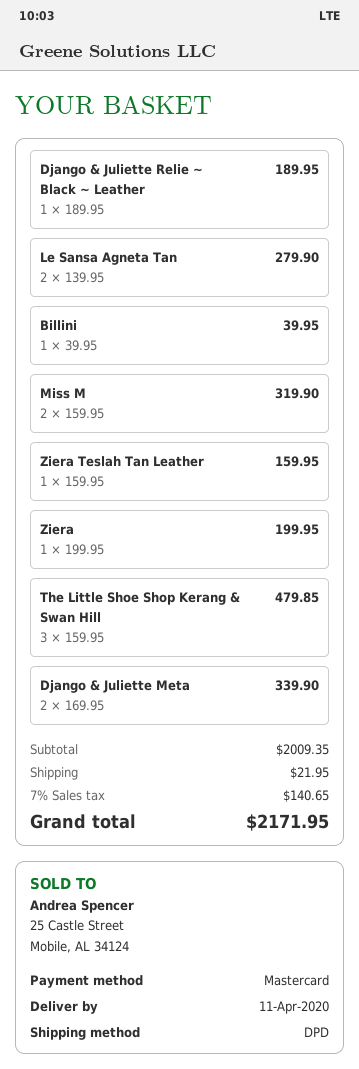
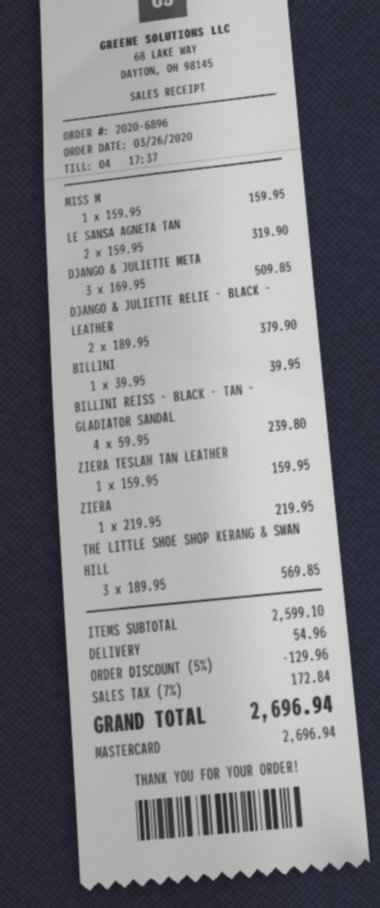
Django & Juliette Relie ~ Black ~ Leather: 1 x 189.95 = 189.95 -> 2 x 189.95 = 379.90
Le Sansa Agneta Tan: 2 x 139.95 = 279.90 -> 2 x 159.95 = 319.90
Miss M: 2 x 159.95 = 319.90 -> 1 x 159.95 = 159.95
Ziera: 1 x 199.95 = 199.95 -> 1 x 219.95 = 219.95
The Little Shoe Shop Kerang & Swan Hill: 3 x 159.95 = 479.85 -> 3 x 189.95 = 569.85
Django & Juliette Meta: 2 x 169.95 = 339.90 -> 3 x 169.95 = 509.85
BILLINI REISS ~ BLACK ~ TAN ~ GLADIATOR SANDAL: none -> 4 x 59.95 = 239.80
subtotal: 2009.35 -> 2599.10
discount: none -> 5% = 129.96
shipping: 21.95 -> 54.96
tax: 7% = 140.65 -> 7% = 172.84
total: 2171.95 -> 2696.94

----

TASK GOAL:
Text only, pictures out: give every record again as written.

REPLY:
Django & Juliette Relie ~ Black ~ Leather: 1 x 189.95 = 189.95 -> 2 x 189.95 = 379.90
Le Sansa Agneta Tan: 2 x 139.95 = 279.90 -> 2 x 159.95 = 319.90
Miss M: 2 x 159.95 = 319.90 -> 1 x 159.95 = 159.95
Ziera: 1 x 199.95 = 199.95 -> 1 x 219.95 = 219.95
The Little Shoe Shop Kerang & Swan Hill: 3 x 159.95 = 479.85 -> 3 x 189.95 = 569.85
Django & Juliette Meta: 2 x 169.95 = 339.90 -> 3 x 169.95 = 509.85
BILLINI REISS ~ BLACK ~ TAN ~ GLADIATOR SANDAL: none -> 4 x 59.95 = 239.80
subtotal: 2009.35 -> 2599.10
discount: none -> 5% = 129.96
shipping: 21.95 -> 54.96
tax: 7% = 140.65 -> 7% = 172.84
total: 2171.95 -> 2696.94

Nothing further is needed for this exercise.